Multi-target kinase inhibitors

An alternative approach to overcome resistance is to exploit polypharmacology: the inhibition of multiple signalling targets using a single drug. Target-based development of selective inhibitors for kinases is the gold standard in drug discovery. However, due to the highly conserved architecture of the ATP-binding site in kinases, it has been challenging to develop inhibitors that are truly selective for a single kinase [41]. Indeed, screening efforts have revealed that drugs initially thought to be selective actually inhibit multiple off-target kinases [42,43]. In a recent demonstration of this phenomenon, Kuenzi et al. [44] used a screen of 240 compounds against 20 NSCLC cell lines and made the surprising discovery that the ALK inhibitor ceritinib showed potent activity against ALK-negative NSCLC lines. Chemical proteomics analysis found that ceritinib bound to multiple kinases including RSK1/2, FAK1, and IGF1R. Importantly, the authors determined that silencing of each of these three kinases individually did not induce significant cell death, indicating that ceritinib is exerting its anti-tumour effect through the simultaneous inhibition of multiple targets. Here we discuss the advantages of utilising polypharmacology and broad spectrum multi-target kinase inhibitors (KIs) as a means to target multiple signalling networks and overcome drug resistance.

One obvious advantage presented by multi-target KIs is the potential for drug repurposing. As we begin to understand the off-target effects of approved drugs, it is becoming possible to repurpose these molecules for new indications. A preclinical study of Ph+ acute lymphoblastic leukaemia demonstrated this utility. Zhao et al. [45] used a small-molecule drug screen to show that cells which were resistant to multiple BCR–ABL inhibitors developed collateral sensitivity to the multi-target KIs crizotinib, foretinib, vandetanib, and cabozantinib. Although these multi-target KIs all target MET, there was no overlap in sensitivity with other MET inhibitors – indicating an alternative mechanism to MET inhibition. A combination of phenotypic and signalling measurements revealed that these multi-target KIs exert their effect by targeting the BCR–ABL V299L mutation, which is only present in BCR–ABL inhibitor-resistant cells. As none of these drugs target wild type BCR–ABL, this study exemplifies how multi-target KIs can be readily repurposed for new indications.

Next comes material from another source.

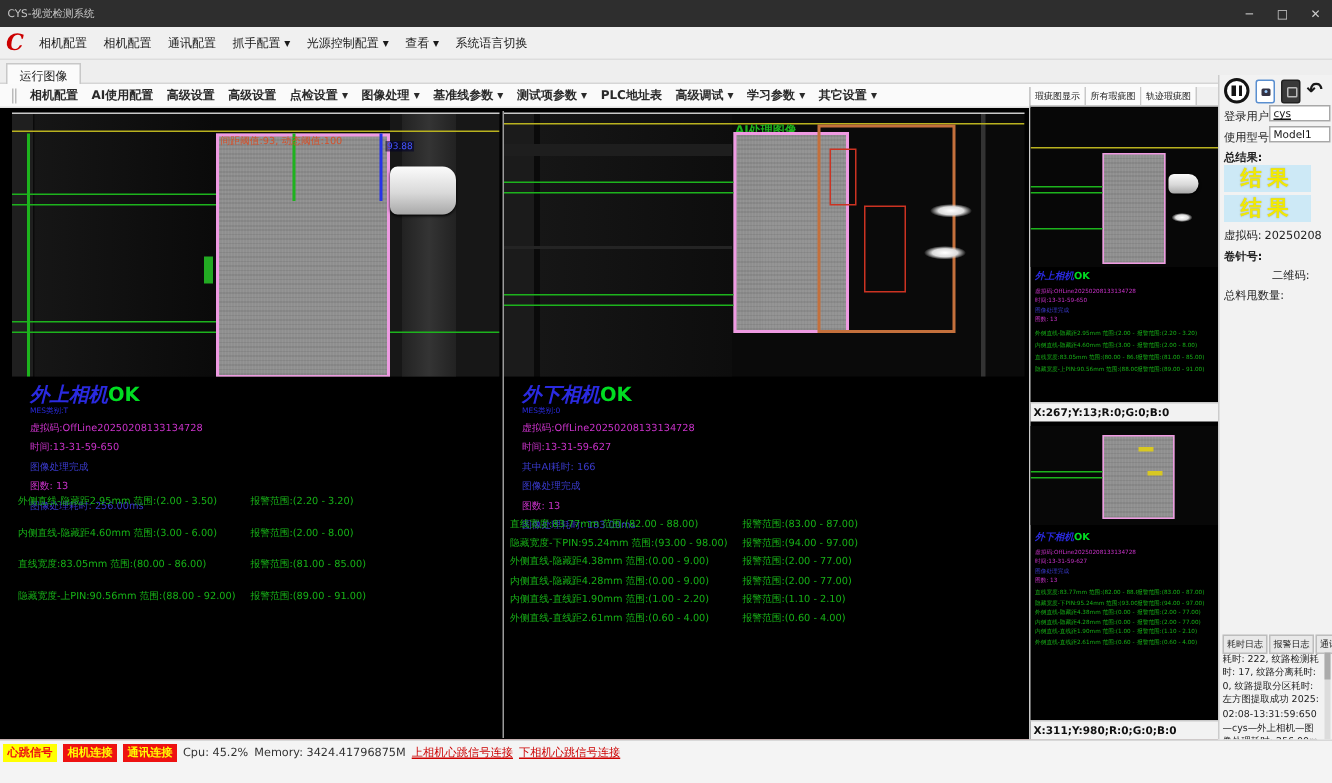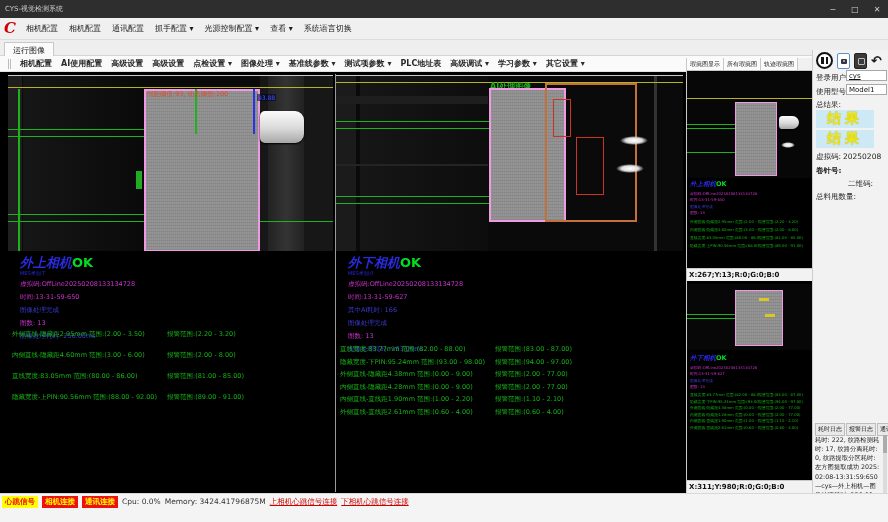"总结果:" span.fld { font-weight: normal -> bold }
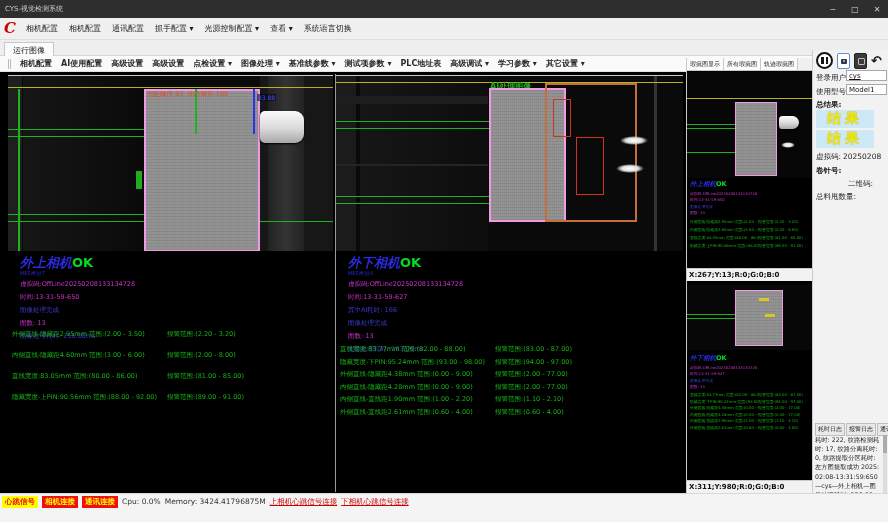"Cpu: 0.0%" span.cputext { text: 0.0% -> 45.2% }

Another advantage of utilising multi-target KIs is the ability to disrupt multiple resistance-causing signalling pathways simultaneously. The concept is to employ a single agent capable of targeting multiple signalling pathways in a cancer cell or multiple resistant subclones within a heterogeneous tumour to limit signalling re-activation and reprogramming in response to drug treatment, thus delaying or preventing the acquisition of resistance. A recent example of this is seen in PDGFRA inhibitor-resistant malignant rhabdoid tumours (MRTs). Wong et al. [46] showed that MRT cells that had acquired resistance to PDGFRA inhibitors showed elevated phosphorylation levels of the FGFR1 RTK. Correspondingly, dual treatment of MRT cells with PDGFRA and FGFR1 inhibitors increased apoptosis compared with treatment with each inhibitor alone, indicating a role for FGFR1 signalling in conferring resistance to PDGFRA inhibition (Figure 2). This led the authors to test the efficacy of ponatinib, a single agent that inhibits both FGFR1 and PDGFRA with equal potency. Ponatinib as a monotherapy was capable of overcoming PDGFRA inhibitor resistance and induced levels of apoptosis comparable to the combination of PDGFRA and FGFR1 inhibitors (Figure 2). This study indicates that multi-target KIs are capable of limiting the number of evolutionary options available to develop resistance by preventing both the initial driver event (e.g. PDGFRA) as well as the compensatory pathways which promote drug resistance (e.g. FGFR1).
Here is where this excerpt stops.